By Brett Copeland, Executive Director for VHPI
The Veterans Healthcare Policy Institute (VHPI) joined Cliff Kelley on America’s Heroes Radio Group to discuss how the COVID-19 pandemic has impacted veterans and whether the Department of Veterans Affairs (VA) could effectively fulfill its ‘fourth mission.’
“In times of crisis, the VA is tasked with being the United States’ backup healthcare system,” said Jasper Craven, a journalist and VHPI fellow.
“As the days and weeks have gone by, the VA’s readiness has come into question as the Trump administration has largely failed to be transparent about its staffing issues as well as the availability of personal protective equipment even while VA staff are raising the alarm.”
Craven and fellow journalist and author Suzanne Gordon spoke about their report in The American Prospect that documented how the VA’s chronic staffing shortages have put veterans and VA employees at-risk. Despite the agency’s 50,000 staff vacancies, Gordon said the VA was still better-prepared to meet the crisis than much of the private sector.
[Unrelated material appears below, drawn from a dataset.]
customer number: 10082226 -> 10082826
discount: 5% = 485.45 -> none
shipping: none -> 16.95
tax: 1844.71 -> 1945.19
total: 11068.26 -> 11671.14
“Medical staff in the private sector are being laid off or furloughed in droves rather than being retrained to help with hospitals’ immediate needs,” said Gordon. “The VA is the nation’s largest integrated care network with more than 1,200 sites of care and they are able to respond more nimbly to meet immediate needs by shifting staff, patients, or supplies from site-to-site.”
The VA is also continuing to hire staff, unlike private sector hospitals whose budgets rely largely on elective surgeries or other fee-for-service procedures.
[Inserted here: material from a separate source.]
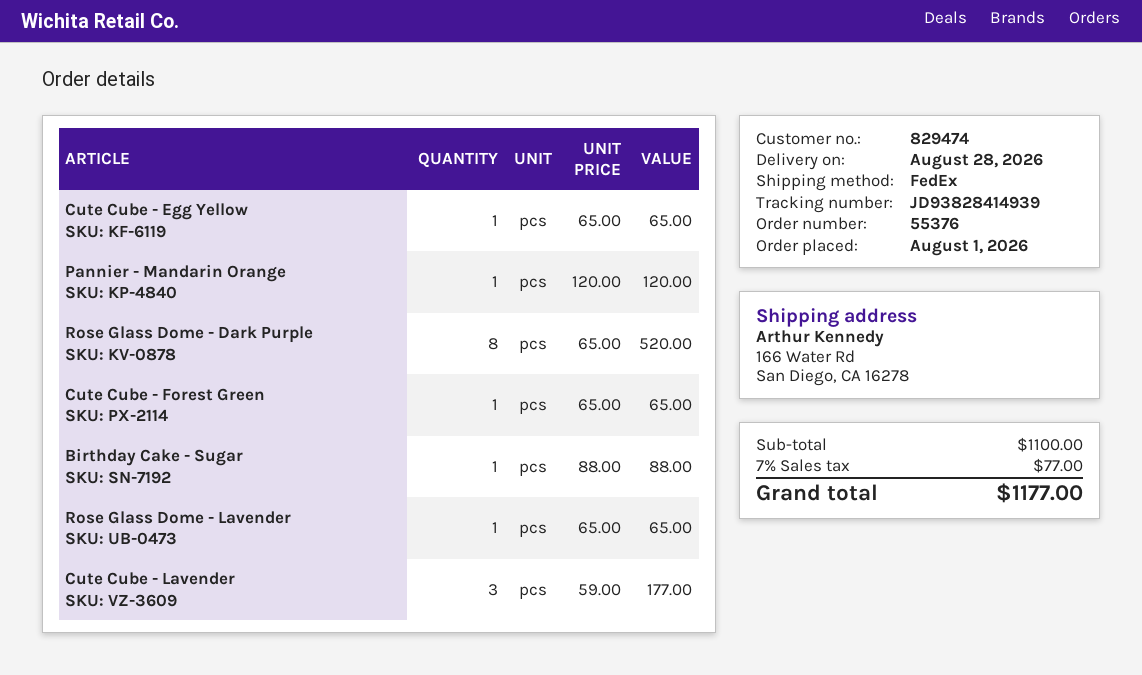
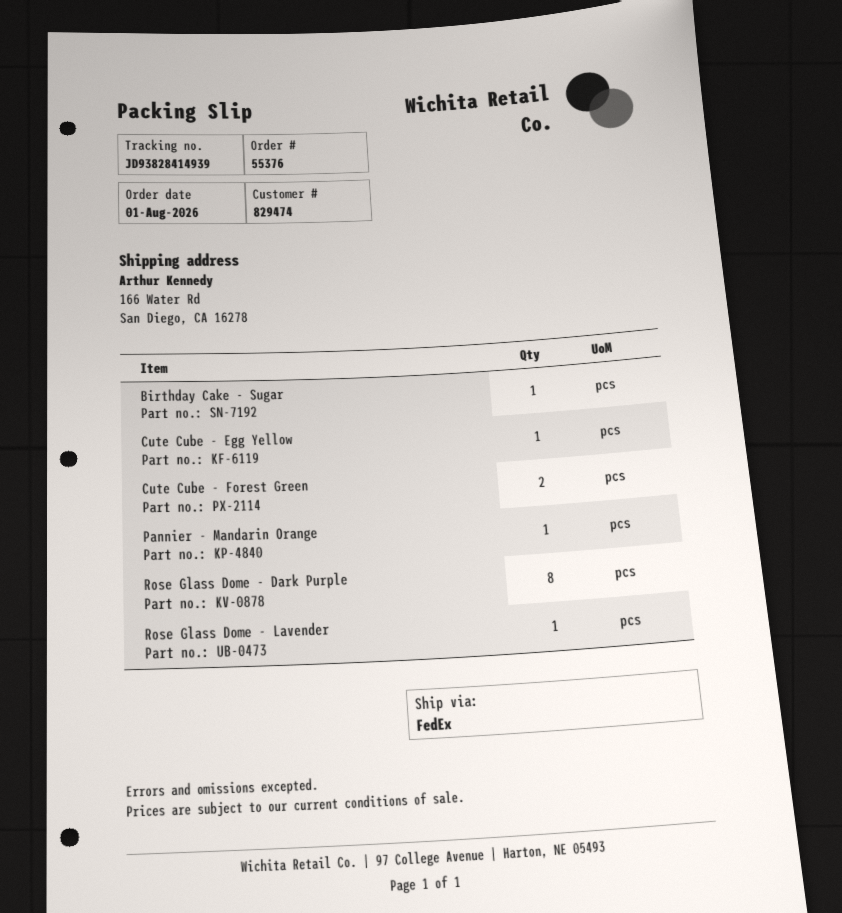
Cute Cube - Forest Green: 1 -> 2
Cute Cube - Lavender: 3 -> none

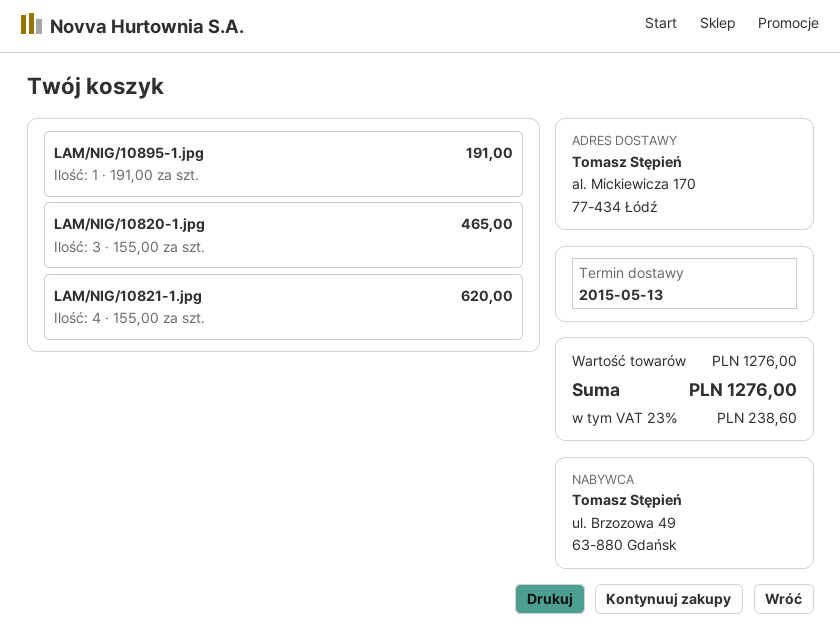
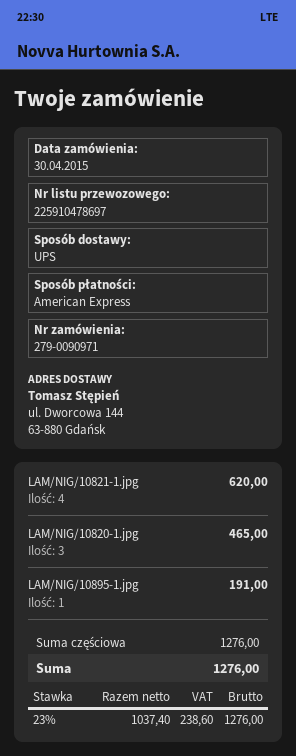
ship to: al. Mickiewicza 170, 77-434 Łódź -> ul. Dworcowa 144, 63-880 Gdańsk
Prior to the global pandemic, many government healthcare institutions, including the VA’s Veterans Health Administration and the Department of Defense’s medical corps, had faced multiple threats of privatization. At the time, Trump administration officials insisted that the private sector could absorb the veteran and military populations without a problem.
“The illusion that the private sector, especially in crises, can handle the full needs of the veteran community has been seriously called into question,” said Brett Cope- land, VHPI’s executive director. “Luckily, both the Community Care program and attempts to outsource military families and retirees to the private sector have been halted on military institutions.”
The panel expressed hope that decisions to leave 50,000 positions vacant at the Department of Veterans Affairs and attempts by the Department of Defense to eliminate 18,000 medical professionals would be reexamined after the immediate crisis has passed.
“The VA can complete its first mission to care for veterans as well as address the global pandemic,” said Gordon.
“But only if it has the resources, staff, and employee protections it requires.”